Maruja estaba nerviosa como una colegiala. Era su primera aparición y quería que todo saliera perfecto. Iba a ir a ver a Antonia, su antigua compañera de habitación. La despertaría con un beso en la mejilla, ella se asustaría un poco al principio pero luego se emocionaría y hablarían toda la noche de esto y aquello como si nada. Pero Maruja era novata en esto y no sabía que era costumbre de sus nuevos compañeros gastar una broma el primer día, no por maldad, sino por rebajar los nervios y quitarle un poco de tensión a la situación. Así que la pobre hizo caso a pies juntillas de lo que le dijeron y cuando se quiso dar cuenta la mejilla que iba a besar no era la de Antonia, sino la de Domingo, el abuelete tímido de la habitación contigua de la residencia.
La pobre se habría puesto colorada de la vergüenza si hubiera podido, pero se limitó a dar media vuelta de puntillas y revolotear hacia la puerta. Estaba agarrando el pomo cuando Domingo la llamó: “Marujita, ¿de verdad eres tú? No te vayas por favor, quédate un ratito más.” Y mira por donde resultó que Domingo no era tan tímido y que además había estado coladito por sus huesos cuando aún estaba viva. La pobre se sentía culpable por estar allí con aquel señor mientras su querida Antonia roncaba como un elefante en el cuarto de al lado pero, entre unas cosas y otras, se le pasó la noche allí de charla con Domingo.

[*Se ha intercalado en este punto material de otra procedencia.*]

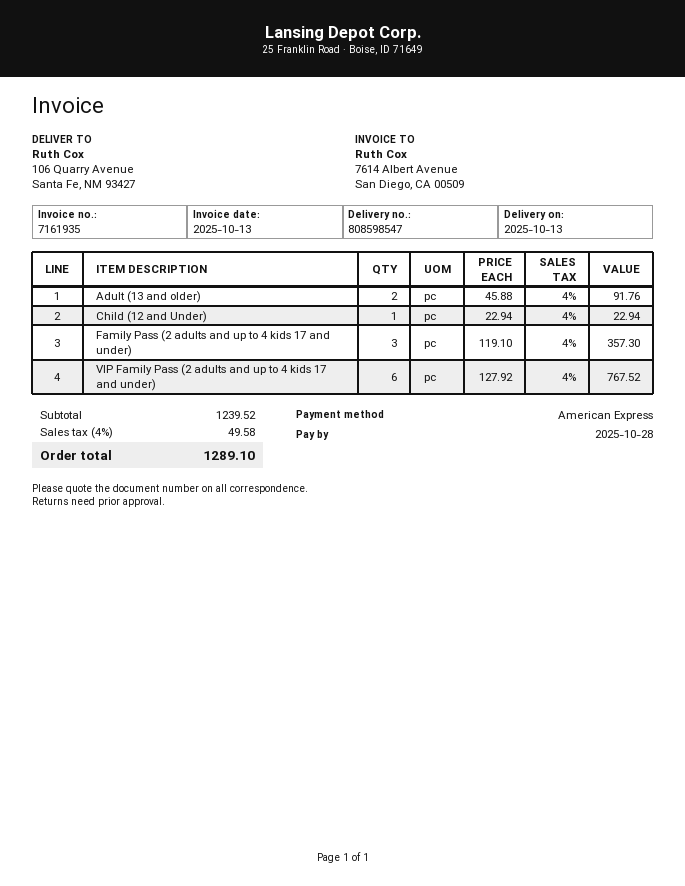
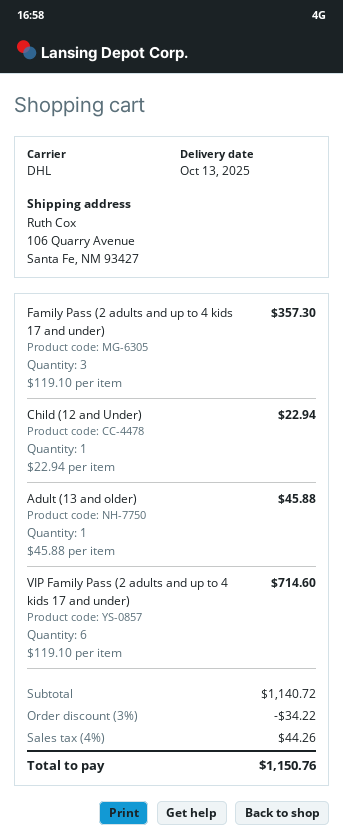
Adult (13 and older): 2 x 45.88 = 91.76 -> 1 x 45.88 = 45.88
VIP Family Pass (2 adults and up to 4 kids 17 and under): 6 x 127.92 = 767.52 -> 6 x 119.10 = 714.60
subtotal: 1239.52 -> 1140.72
discount: none -> 3% = 34.22
tax: 4% = 49.58 -> 4% = 44.26
total: 1289.10 -> 1150.76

Al día siguiente volvió a saludar a Domingo antes de ir a ver a Antonia, por educación según le dijo a sus compañeros y porque, para qué engañarse, le había encantado recibir piropos aunque fueran de un vejete. A lo tonto volvieron a darles las tantas de nuevo mientras Antonia seguía con sus ronquidos dos metros más allá. Y se ve que la mujer dormía bien, porque al otro día hubo más de lo mismo, y al otro, y al otro, y al otro,…. Pero una mañana, cuando bajaba a desayunar, el pobre Domingo, agotado de tanta conversación nocturna, se sentó en una silla del pasillo a descansar un momentito. Cuando se fue a levantar se dejó el cuerpo allí sentado y se fue volando a buscar a su Marujita más contento que unas castañuelas. Se reía a mandíbula batiente pensando para sí mismo:
“Si ya lo decía mi madre, ¡a la vejez, viruelas!”